• _ASSIGNED TASK_
The result should be every line of the listing that contains "hcell".

• _EXCERPTED DATA_
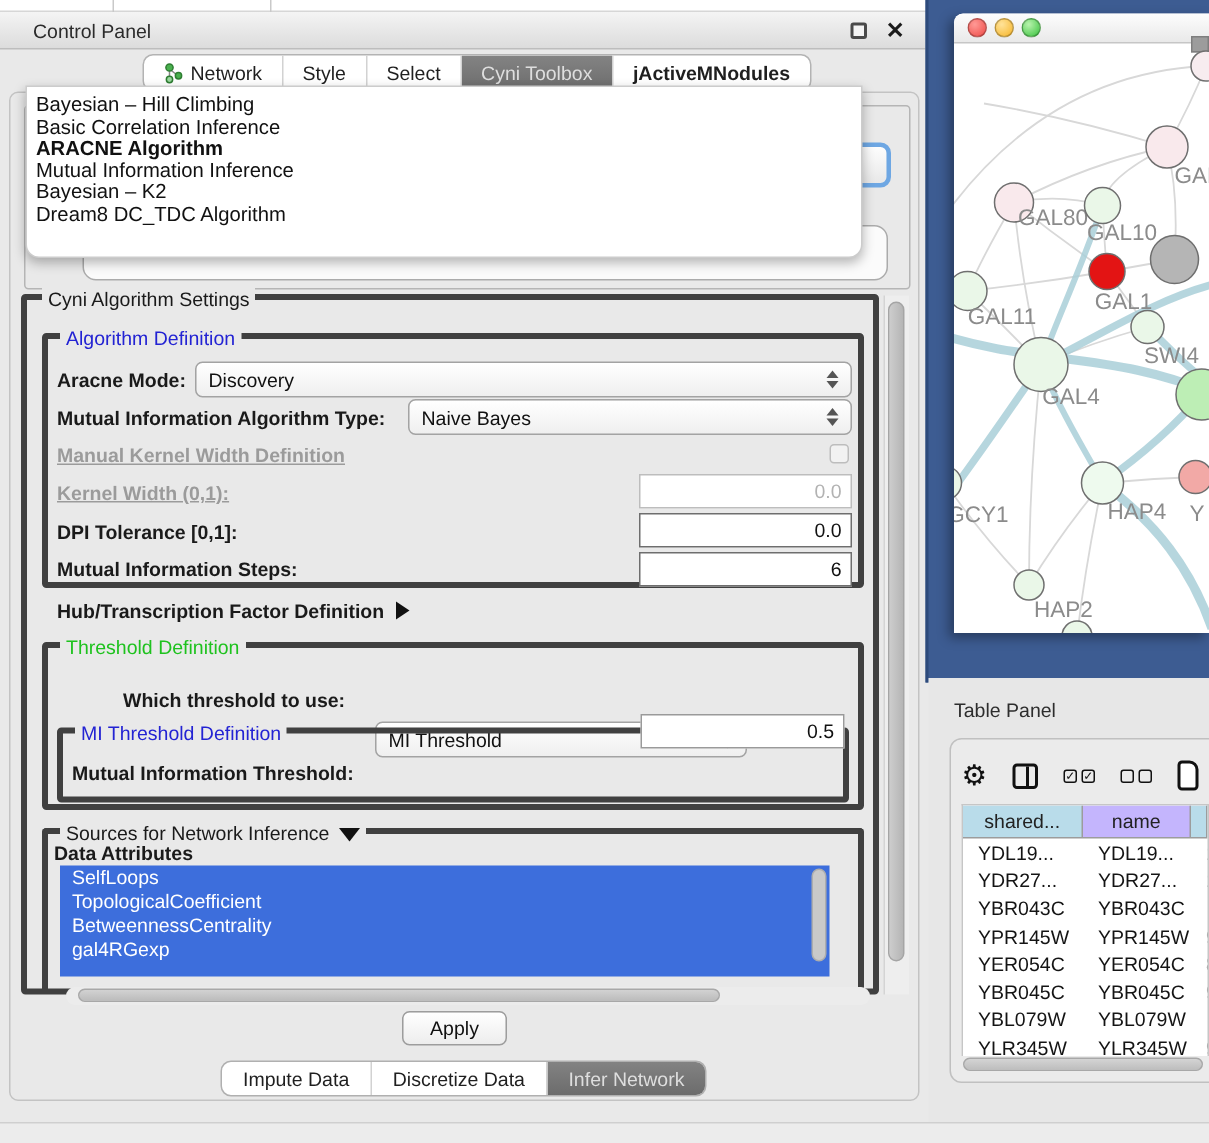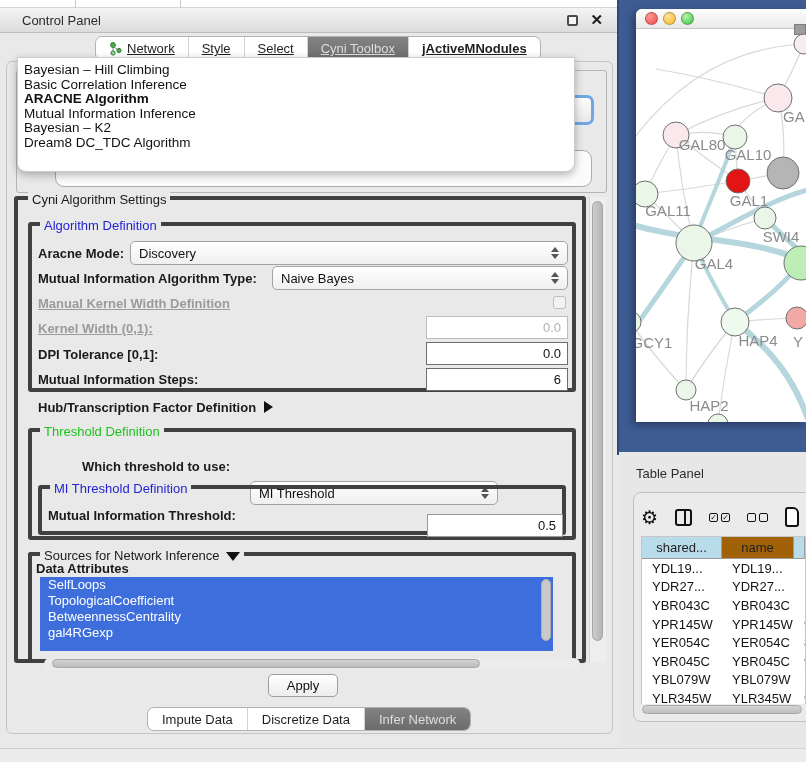--- a/index.html
+++ b/index.html
@@ -22,7 +22,7 @@
   
   .tab-bar { left:95px; top:36px; height:25px; display:flex; align-items:stretch;
     background:#ffffff; border:1px solid #b3b3b3; border-radius:7px; overflow:hidden; }
-  .tab { display:flex; align-items:center; padding:0 13px; color:#1f1f1f; font-weight:500; position:relative;text-decoration:underline; }
+  .tab { display:flex; align-items:center; padding:0 13px; color:#1f1f1f; font-weight:500; position:relative; }
   .tab + .tab { border-left:1px solid #d2d2d2; }
   .tab.sel { background:linear-gradient(#838383,#6d6d6d); color:#dedede; }
   .tab.bold { font-weight:700; }

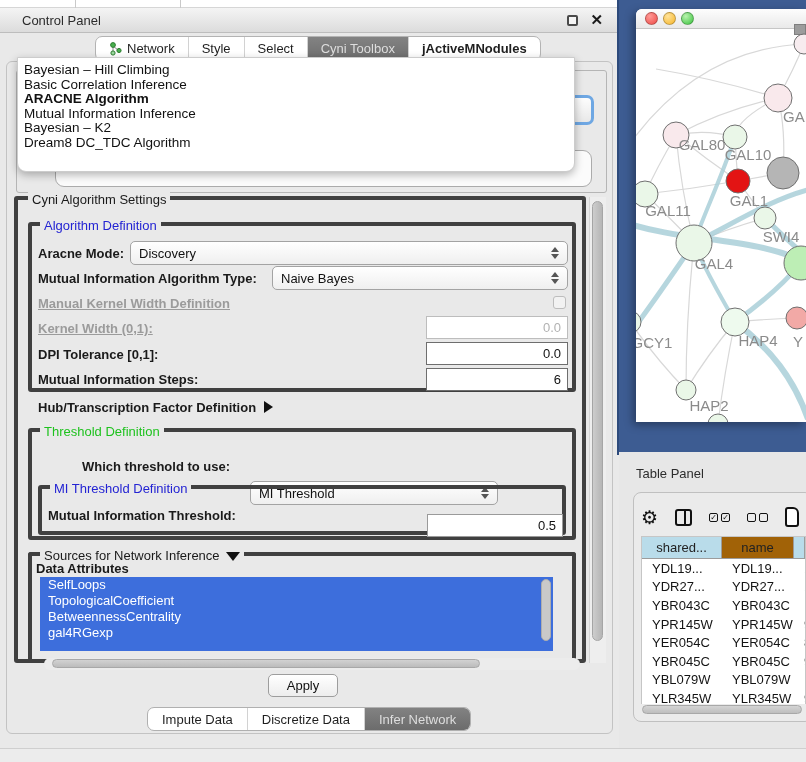--- a/index.html
+++ b/index.html
@@ -234,7 +234,7 @@
     <span class="gleg blue" style="left:8px">MI Threshold Definition</span>
   </div>
   <span class="lbl" style="left:48px; top:508px;">Mutual Information Threshold:</span>
-  <div class="tfield" style="left:427px; top:514px; width:136px; border-color:#9a9a9a;">0.5</div>
+  <div class="tfield" style="left:427px; top:476px; width:136px; border-color:#9a9a9a;">0.5</div>
 
   <div class="gbox" style="left:28px; top:552px; width:548px; height:108px; border-bottom:none; border-radius:3px 3px 0 0;">
     <span class="gleg" style="left:8px">

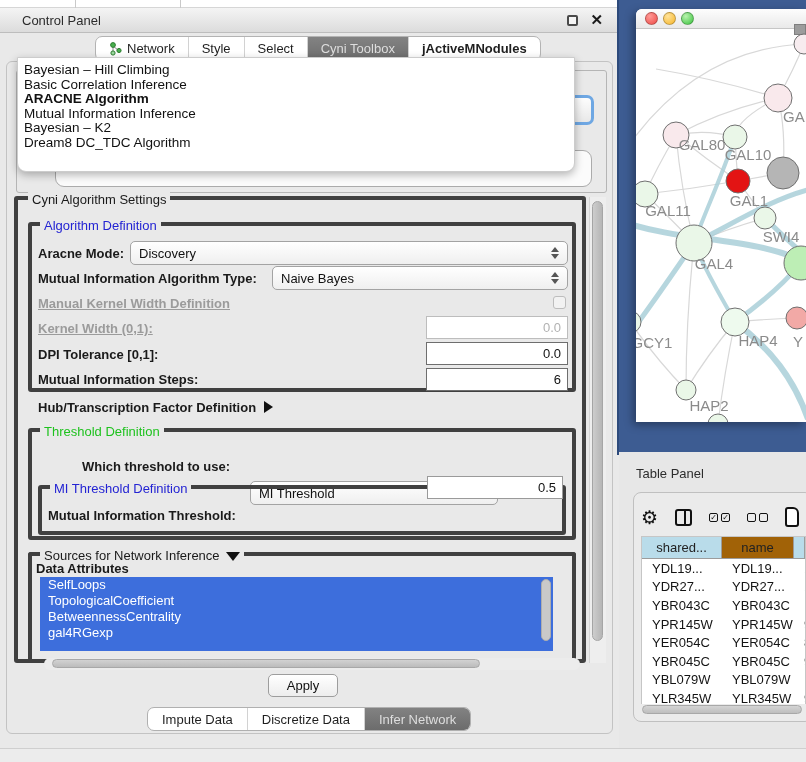--- a/index.html
+++ b/index.html
@@ -122,7 +122,7 @@
     border:1px solid #c6c6c6; border-bottom:none; }
   .tp-hrow { display:flex; height:22px; border-bottom:1px solid #9c9c9c; }
   .tp-hcell { border-right:1px solid #9c9c9c; display:flex; align-items:center; justify-content:center;
-    color:#222; background:#a16207; }
+    color:#222; background:#c4b5fd; }
   .tp-hcell.hl { background:#b9dcea; }
   .tp-row { display:flex; height:18.6px; align-items:center; }
   .tp-cell { padding-left:10px; white-space:nowrap; overflow:hidden; color:#141414; }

• _TASK RESPONSE_
   .tp-hcell { border-right:1px solid #9c9c9c; display:flex; align-items:center; justify-content:center;
   .tp-hcell.hl { background:#b9dcea; }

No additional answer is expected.